First, clone the repo with `git clone https://github.com/Computational-Plant-Science/plantit-cli.git`.

Create a Python3 virtual environment, e.g. `python3 -m venv venv`, then install `plantit` and core dependencies with `pip install .`. Install testing and linting dependencies as well with `pip install ".[test]".

### Tests

The tests can be run from the project root with `pytest` (or `python3 -m pytest`). Use `-v` for verbose mode and `-n auto` to run them in parallel on as many cores as your machine will spare.

**Note:** some tests required the `CYVERSE_USERNAME` and `CYVERSE_PASSWORD` environment variables. You can set these manually or put them in a `.env` file in the project root &mdash; `pytest-dotenv` will detect them in the latter case. Test cases will use this CyVerse account and its associated data store as a test environment. Each test case isolates its workspace to a folder named by GUID.

#### Markers

The full test suite should take 5-10 minutes to run, depending on the delay configured to allow the CyVerse Data Store to become consistent. This is 10 seconds per write operation, by default. 
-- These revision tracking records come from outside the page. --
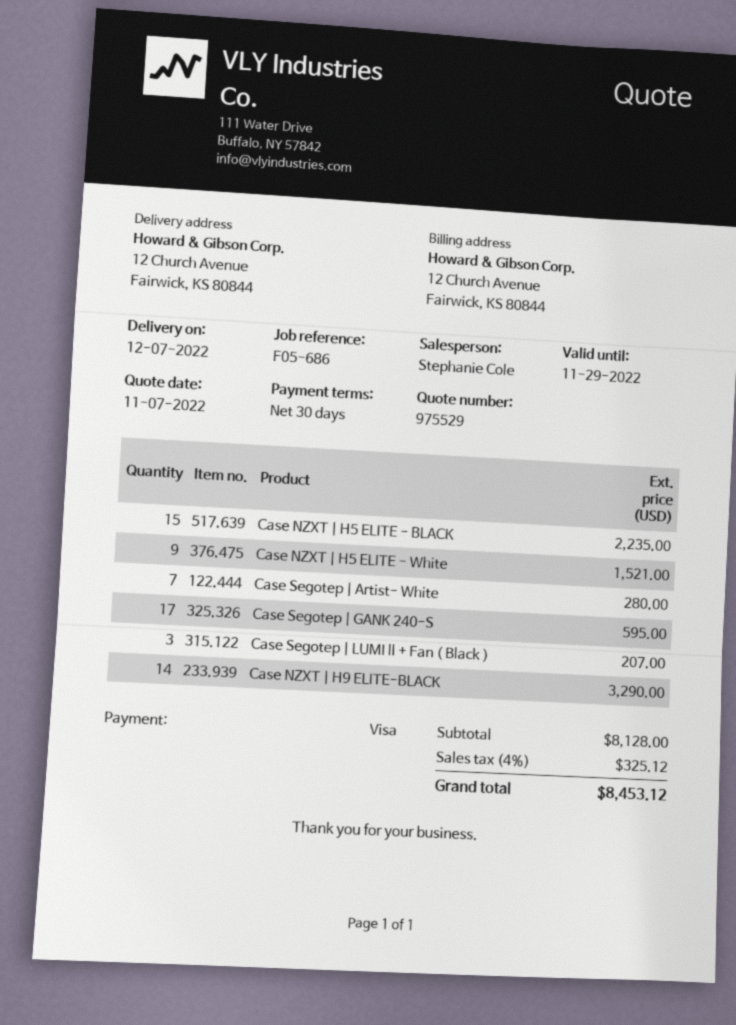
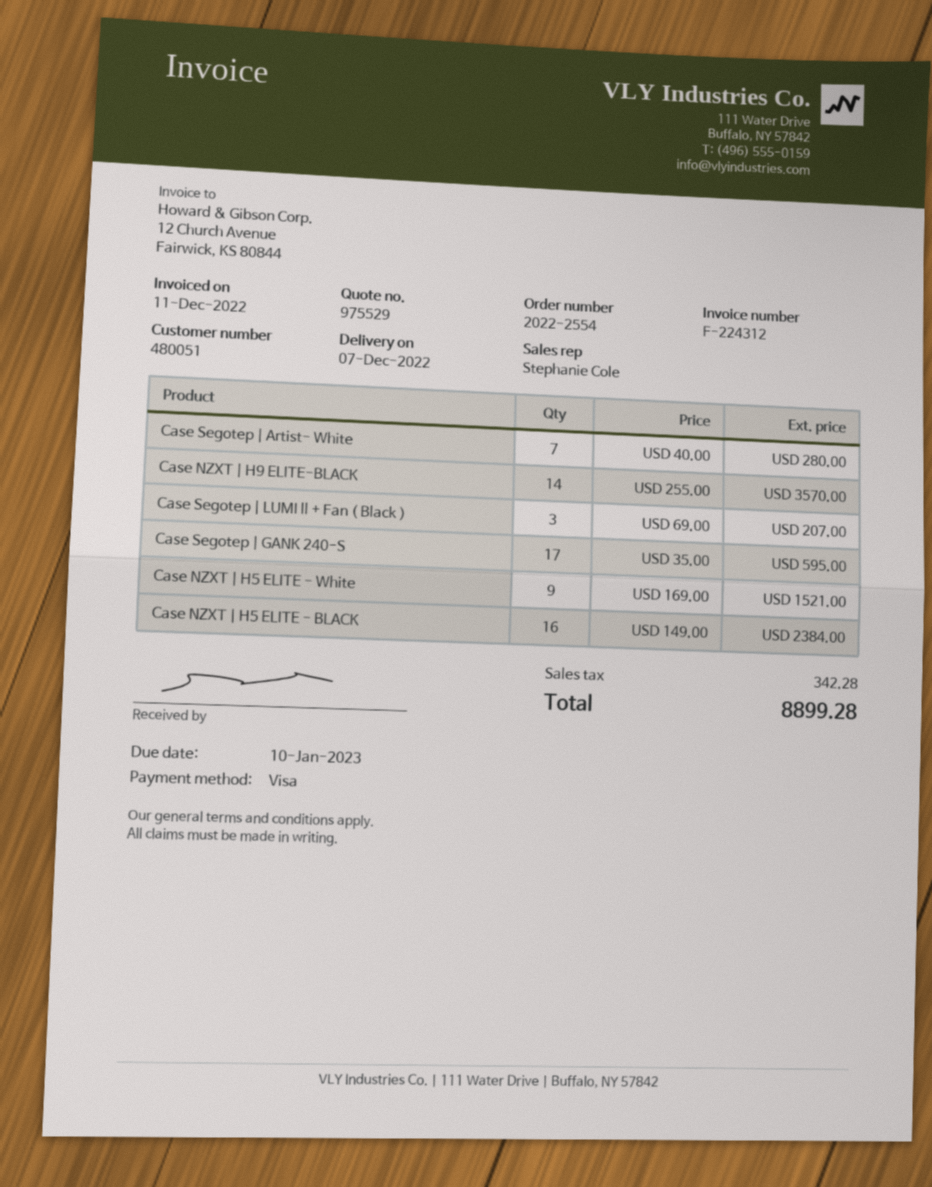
Case NZXT | H5 ELITE - BLACK: 15 for 2235.00 -> 16 for 2384.00
Case NZXT | H9 ELITE-BLACK: 14 for 3290.00 -> 14 for 3570.00
tax: 325.12 -> 342.28
total: 8453.12 -> 8899.28

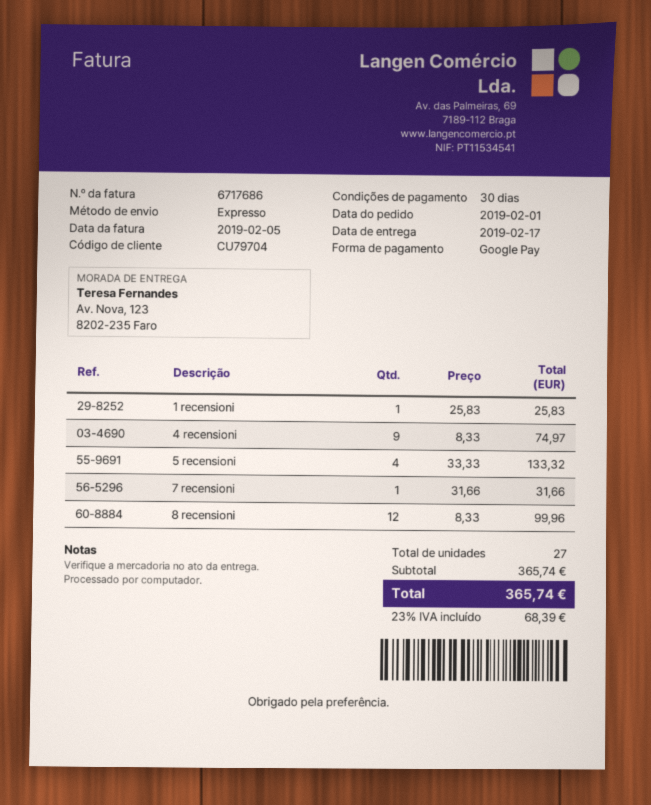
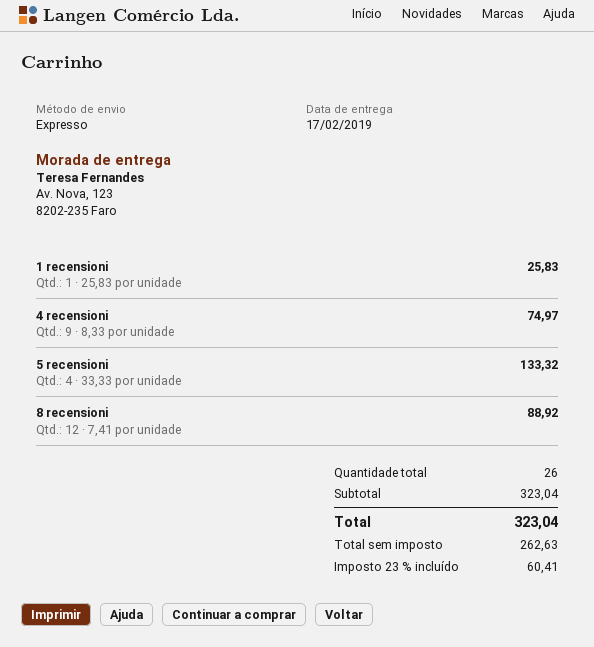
7 recensioni: 1 x 31.66 = 31.66 -> none
8 recensioni: 12 x 8.33 = 99.96 -> 12 x 7.41 = 88.92
total quantity: 27 -> 26
subtotal: 365.74 -> 323.04
tax: 23% = 68.39 -> 23% = 60.41
total: 365.74 -> 323.04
**Note:** The CyVerse data store is not immediately consistent and write operations may take some time to be reflected in subsequent reads. Tests must wait some unknown amount of time to allow the Data Store to update its internal state. If tests begin to fail intermittently, the `DEFAULT_SLEEP` variable in `plantit/terrain/tests/conftest.py` may need to be increased.

A fast subset of the tests can be run with `pytest -S` (short for `--smoke`). The smoke tests should complete in under a minute.